Provided with money, and with a letter to the police authorities in London, the head clerk went to the station. I accompanied him to point out the servant (without being allowed to show myself), and then returned to wait for telegraphic information at the lawyer's office.
This was the first report transmitted by the telegram:
The Cur had been found waiting for his servant at the terminus; and the two had been easily followed to the railway hotel close by. The clerk had sent his letter of introduction to the police--had consulted with picked men who joined him at the hotel--had given the necessary instructions--and would return to us by the last train in the evening.
In two days, the second telegram arrived.
Our man had been traced to the Thames Yacht Club in Albemarle Street--had consulted a yachting list in the hall--and had then travelled to the Isle of Wight. There, he had made inquiries at the Squadron Yacht Club, and the Victoria Yacht Club--and had returned to London, and the railway hotel.
The third telegram announced the utter destruction of all our hopes. As far as Marseilles, the Cur had been followed successfully, and in that city the detective officers had lost sight of him.
My legal adviser insisted on having the men sent to him to explain themselves. Nothing came of it but one more repetition of an old discovery.

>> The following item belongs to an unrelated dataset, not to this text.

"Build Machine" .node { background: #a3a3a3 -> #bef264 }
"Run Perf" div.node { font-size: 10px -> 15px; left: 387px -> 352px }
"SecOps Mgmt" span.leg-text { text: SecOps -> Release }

When the detective police force encounters intelligence instead of stupidity, in seven cases out of ten the detective police force is beaten.
There were still two persons at our disposal. Lady Rachel might help us, as I believed, if she chose to do it. As for old Toller, I suggested (on reflection) that the lawyer should examine him. The lawyer declined to waste any more of my money. I called again on Lady Rachel. This time, I was let in. I found the noble lady smoking a cigarette and reading a French novel.
"This is going to be a disagreeable interview," she said. "Let us get it over, Mr. Roylake, as soon as possible. Tell me what you want--and speak as freely as if you were in the company of a man."
I obeyed her to the letter; and I got these replies:
"Yes; I did have a talk, in your best interests, with Miss Toller. She is as sensible as she is charming, and as good as she is sensible. We entirely agreed that the sacrifice must be on her side; and that it was due to her own self-respect to prevent a gentleman of your rank from ruining himself by marrying a miller's daughter."
The next reply was equally free from the smallest atom of sympathy on Lady Rachel's part.
"You are quite right--your deaf man was at his window when I went by. We recognized each other and had a long talk. If I remember correctly, he said you knew of his reasons for concealing his name. I gave my promise (being a matter of perfect indifference to me) to conceal it too.